== Segment start ==

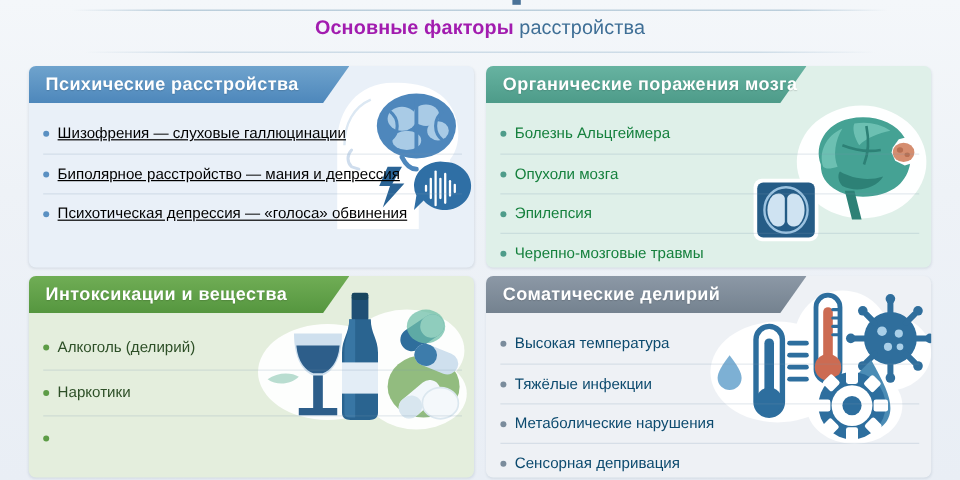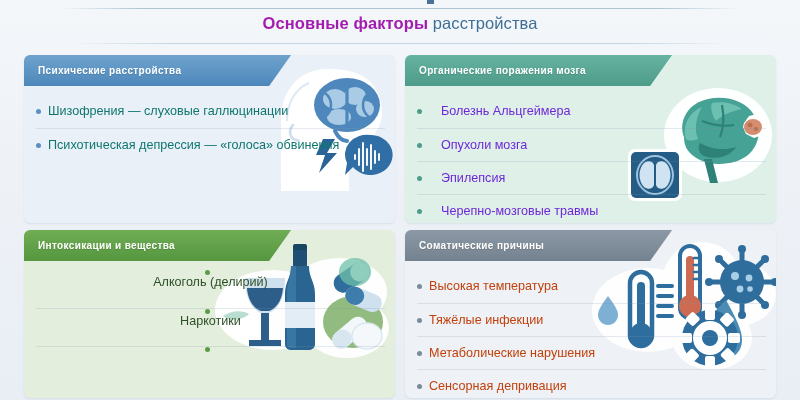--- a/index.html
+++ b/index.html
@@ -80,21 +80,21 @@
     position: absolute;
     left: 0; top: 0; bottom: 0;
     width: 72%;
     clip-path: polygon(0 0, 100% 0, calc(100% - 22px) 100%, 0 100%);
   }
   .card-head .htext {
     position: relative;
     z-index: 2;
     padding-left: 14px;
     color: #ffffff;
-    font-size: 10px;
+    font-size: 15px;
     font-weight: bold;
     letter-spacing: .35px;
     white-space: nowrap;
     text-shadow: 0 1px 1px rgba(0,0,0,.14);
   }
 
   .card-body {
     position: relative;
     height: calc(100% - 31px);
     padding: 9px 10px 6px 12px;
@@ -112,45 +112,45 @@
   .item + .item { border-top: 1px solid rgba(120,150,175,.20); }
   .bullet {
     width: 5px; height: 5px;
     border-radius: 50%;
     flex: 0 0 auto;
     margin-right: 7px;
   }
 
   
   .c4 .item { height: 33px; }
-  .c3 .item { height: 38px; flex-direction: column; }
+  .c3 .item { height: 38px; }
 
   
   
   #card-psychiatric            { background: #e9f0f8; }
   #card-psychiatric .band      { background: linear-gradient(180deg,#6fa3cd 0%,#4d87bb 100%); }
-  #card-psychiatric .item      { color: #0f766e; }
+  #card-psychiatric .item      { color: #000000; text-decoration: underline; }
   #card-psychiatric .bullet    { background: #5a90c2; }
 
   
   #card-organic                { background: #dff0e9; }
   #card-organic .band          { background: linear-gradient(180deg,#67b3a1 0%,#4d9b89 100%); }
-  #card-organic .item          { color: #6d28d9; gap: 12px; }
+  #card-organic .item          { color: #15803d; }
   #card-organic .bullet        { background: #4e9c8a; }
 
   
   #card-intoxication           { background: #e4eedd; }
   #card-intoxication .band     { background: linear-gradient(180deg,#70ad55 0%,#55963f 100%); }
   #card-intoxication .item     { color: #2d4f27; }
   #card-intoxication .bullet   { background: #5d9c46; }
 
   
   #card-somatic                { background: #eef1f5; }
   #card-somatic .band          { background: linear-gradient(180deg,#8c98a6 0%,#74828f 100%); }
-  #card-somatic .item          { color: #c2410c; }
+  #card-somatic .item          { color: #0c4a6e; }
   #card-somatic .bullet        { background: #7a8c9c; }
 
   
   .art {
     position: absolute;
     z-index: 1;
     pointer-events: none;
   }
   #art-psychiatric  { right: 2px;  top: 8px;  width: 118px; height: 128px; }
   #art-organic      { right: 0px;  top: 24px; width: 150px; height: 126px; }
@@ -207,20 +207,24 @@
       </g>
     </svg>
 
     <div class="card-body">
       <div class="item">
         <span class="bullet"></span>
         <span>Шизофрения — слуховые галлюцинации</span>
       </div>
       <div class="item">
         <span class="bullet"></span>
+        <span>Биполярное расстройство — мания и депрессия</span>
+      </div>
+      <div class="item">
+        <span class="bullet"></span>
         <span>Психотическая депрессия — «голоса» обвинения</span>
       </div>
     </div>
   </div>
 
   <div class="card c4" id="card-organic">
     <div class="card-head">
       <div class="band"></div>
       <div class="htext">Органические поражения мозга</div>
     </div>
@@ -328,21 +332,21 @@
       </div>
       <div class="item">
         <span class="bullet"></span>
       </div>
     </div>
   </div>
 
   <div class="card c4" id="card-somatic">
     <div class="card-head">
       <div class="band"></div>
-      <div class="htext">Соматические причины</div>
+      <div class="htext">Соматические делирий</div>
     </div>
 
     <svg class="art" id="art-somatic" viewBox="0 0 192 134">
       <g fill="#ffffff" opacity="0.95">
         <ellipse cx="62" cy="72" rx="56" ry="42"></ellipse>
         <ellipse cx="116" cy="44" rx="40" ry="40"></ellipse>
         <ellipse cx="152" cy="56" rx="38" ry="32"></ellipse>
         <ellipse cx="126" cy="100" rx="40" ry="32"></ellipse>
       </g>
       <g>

== Segment end ==

*Brief*:
Among the lines of the preceding data, which ones hold the word "padding"? List them.

*Answer space*:
     padding-left: 14px;
     padding: 9px 10px 6px 12px;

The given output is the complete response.